Tactility & sound impression


An alginate based, heat-resistant and waterproof semi-transparent, matte foil

Physical form


Color without additives: semi-transparent, white when layered

Fabrication time

Preparation time: 1 hour (plus resting overnight)

Processing time: 5-7 days

Need attention: daily, to check if sheet needs to be taped down to stay in place on the mold

Final form achieved after: 7 days


  • Sodium alginate powder - 12 gr
    • the polymeer (so it becomes a solid)
  • Glycerine - 20 gr
    • the plasticizer that bonds with the alginate (makes it flexible).
  • Water - 400 ml/gr
    • to dissolve and mix the polymeer and plasticizer
    • optional: use a (diluted) natural dye instead for a colored plastic
  • Sunflower oil - 10 gr
    • filler to reduce shrinkage
  • Calcium chloride solution 10% (10 gr to 100 gr water)
    • is the curing agent: calcium chloride attracts moisture very strongly: spraying it onto the alginate plastic starts the curing process.


  1. Scale
  2. Spoon
  3. Blender
  4. Glass jar with lid
  5. Spray bottle (150 ml contents, for the calcium chloride solution)
  6. Acrylic sheet smooth surface to cast the foil onto. A smooth surface will create a smooth matte foil.
  7. A strip of acrylic or squeeguee to push the alginate mixture into place and form an even and flat rectangle
  8. Painting tape to tape down if edges of the sheet start to come off of the surface
  9. Kitchen paper to soak up the water that will be released from the alginate mixture

Yield before processing/drying/curing

Approx. 200 ml of alginate plastic that can be stored for two weeks and used for any alginate application

Approx. 100 ml of calcium chloride 10% solution that can be used for any alginate recipe


  1. Preparation

    • Weigh your ingredients for the alginate plastic (alginate, glycerine, water, sunflower oil). Optional: use a diluted natural dye instead of water in the same amount for a colored plastic.
    • Put the oil, alginate and glycerine in a blender and add a dash of the water. Blend into a thick and homogenous paste. Then add the rest of the water and blend again (this is to avoid lumps).
    • Leave the mixture overnight to allow the bubbles to come to the surface and pop.
    • Make the calcium chloride solution by dissolving 10 gr in 100 gr hot water. Put it in a spray bottle.
  2. Casting

    • Prepare some space on an acrylic or glass surface
    • Pour the alginate onto the acrylic sheet and use the squeeguee or acrylic strip to mold the liquid into a rectangular shape of about 3mm high
    • Spray the sheet with the calcium chloride solution (use quite a lot)
    • Let it sit for a few minutes, then spray again if you see the liquid is starting to ooze out from the sides. The film that is created in the curing process can break from the weight of the liquid bubble. By respraying you can close these until the sheet is cured enough and stable to dry further.
    • The alginate can release quite a lot of water at this stage, so it's wise to place some kitchen paper around it to absorb excess water.

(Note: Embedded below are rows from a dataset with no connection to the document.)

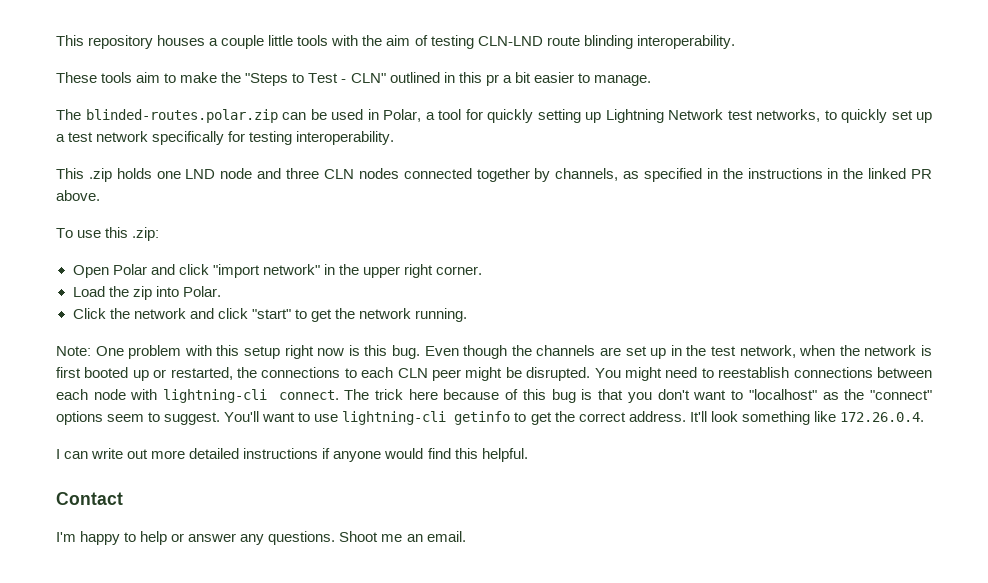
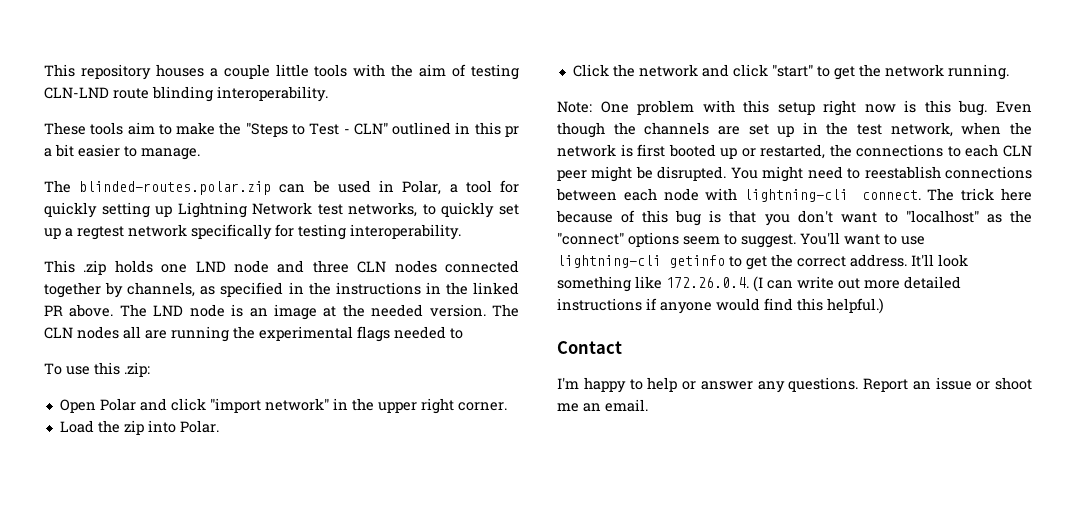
- The blinded-routes.polar.zip can be used in Polar, a tool for quickly setting up Lightning Network test networks, to quickly set up a test network specifically for testing interoperability.
+ The blinded-routes.polar.zip can be used in Polar, a tool for quickly setting up Lightning Network test networks, to quickly set up a regtest network specifically for testing interoperability.
+ The LND node is an image at the needed version. The CLN nodes all are running the experimental flags needed to
- It'll look something like 172.26.0.4.
- I can write out more detailed instructions if anyone would find this helpful.
+ It'll look something like 172.26.0.4. (I can write out more detailed instructions if anyone would find this helpful.)
- Shoot me an email.
+ Report an issue or shoot me an email.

Drying/curing/growth process

  • Mold depth: N/A
  • Shrinkage thickness: 20-30 %
  • Shrinkage width/length: 10-20 %

Shrinkage and deformation control

Keep an eye on the sheet every few hours, especially on the first day. The thinner edges of the sheet might curl up when drying and pull of parts of the sheet. When it comes off it will start to warp. Taping it down onto the acrylic helps to keep it in place an dry in shape. Let it dry up to seven days to get to the final form. When it no longer feels cool to the touch it is dry enough to take off. If you want to trim the edges do it while the foil is still a bit softer for a clean cut.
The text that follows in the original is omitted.